Iraq After America

Review of Iraq After America: Strongmen, Sectarians, Resistance, by Joel Rayburn (2014)

I first found out about this book from Musings on Iraq's website, where the generally positive reviews made me read it. In conjunction with other sources, this book is a good read for understanding the political situation of Iraq from 2003-2012. The thrust of the book is that the fracturing of Iraq was complementary, the US's erratic and sporadic involvement within Iraq, the consistent Iranian pressure, combined with fundamental sectarian tendencies lead Iraq to where it is today.
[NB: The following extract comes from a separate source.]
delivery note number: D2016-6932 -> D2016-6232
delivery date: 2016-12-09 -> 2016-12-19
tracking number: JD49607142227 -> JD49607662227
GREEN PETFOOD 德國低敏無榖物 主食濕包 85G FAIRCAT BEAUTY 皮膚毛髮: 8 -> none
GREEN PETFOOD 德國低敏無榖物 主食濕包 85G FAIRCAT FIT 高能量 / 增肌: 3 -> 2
It's a convincing thesis, although my main issue is how rooted in primordialism this book is.

Rayburn begins with a historical background of the Dawa, Nuri Maliki's party, and the formations of Shia political movements. He also provides useful details on Maliki, I didn't realize then-US Ambassador Khalilzad was responsible for moving Maliki from a mid-level Dawa functionary to a position of power. Rayburn then goes on to describe the issues that lead to the sahwa (awakening) movement, and how for a brief period between 2006-2008, sectarian violence was curtailed. He then goes onto describe how the sectarian situation calcified, with the head judge of the Supreme Court Medhat al-Mahmoud's rulings in the 2009 elections was responsible for the hollowing out of the Sunni center, leading to the (re)emergence of the Islamic state.
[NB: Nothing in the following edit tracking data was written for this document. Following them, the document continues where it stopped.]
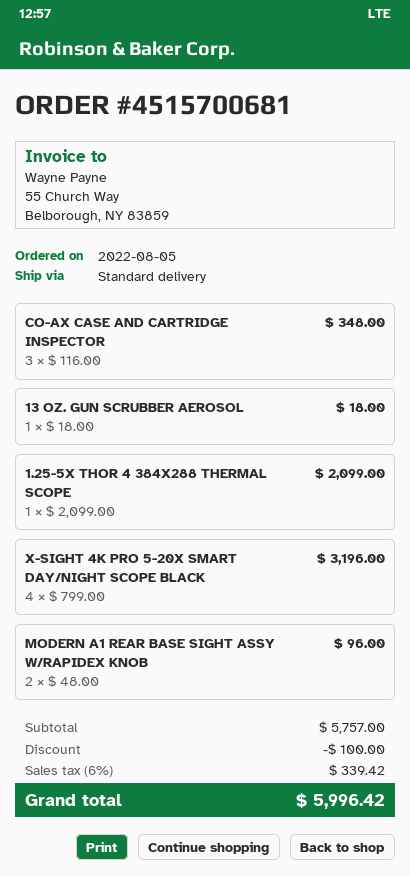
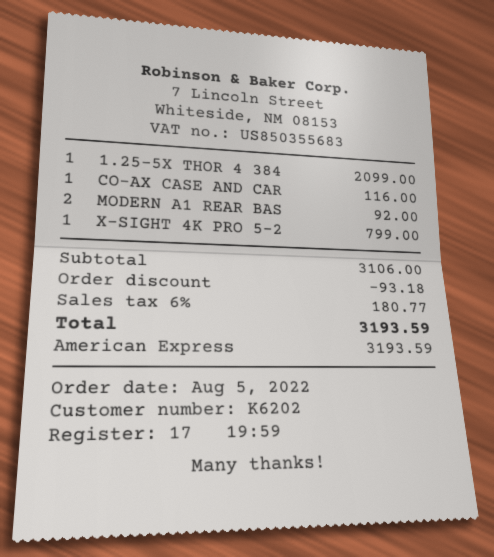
CO-AX CASE AND CARTRIDGE INSPECTOR: 3 for 348.00 -> 1 for 116.00
13 OZ. GUN SCRUBBER AEROSOL: 1 for 18.00 -> none
X-SIGHT 4K PRO 5-20X SMART DAY/NIGHT SCOPE BLACK: 4 for 3196.00 -> 1 for 799.00
MODERN A1 REAR BASE SIGHT ASSY W/RAPIDEX KNOB: 2 for 96.00 -> 2 for 92.00
subtotal: 5757.00 -> 3106.00
discount: 100.00 -> 93.18
tax: 6% = 339.42 -> 6% = 180.77
total: 5996.42 -> 3193.59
This is a good book for raw historical facts. It draws upon a wide range of resources to explain the Christians, the Shia, the Sunni, the Kurdish, and the Turkoment. It's weakest, however, when it attempts to lean into primordialist tendencies, such as stating "When power changed hands, Mosulawis would not accept the new order". Statements like this imply that these identities must be held to be temporally homogeneous, that there's some greater Mosulawi identity to harken back to. Unsupported, statements like these tend to reduce the Mosulawis to actors following the script of history and reduce their agency.

Overall, I liked the book. It provided good background information, and alongside the works of people like Toby Dodge and Fanar Haddad, this book builds the skeleton of post-2003 Iraqi politics.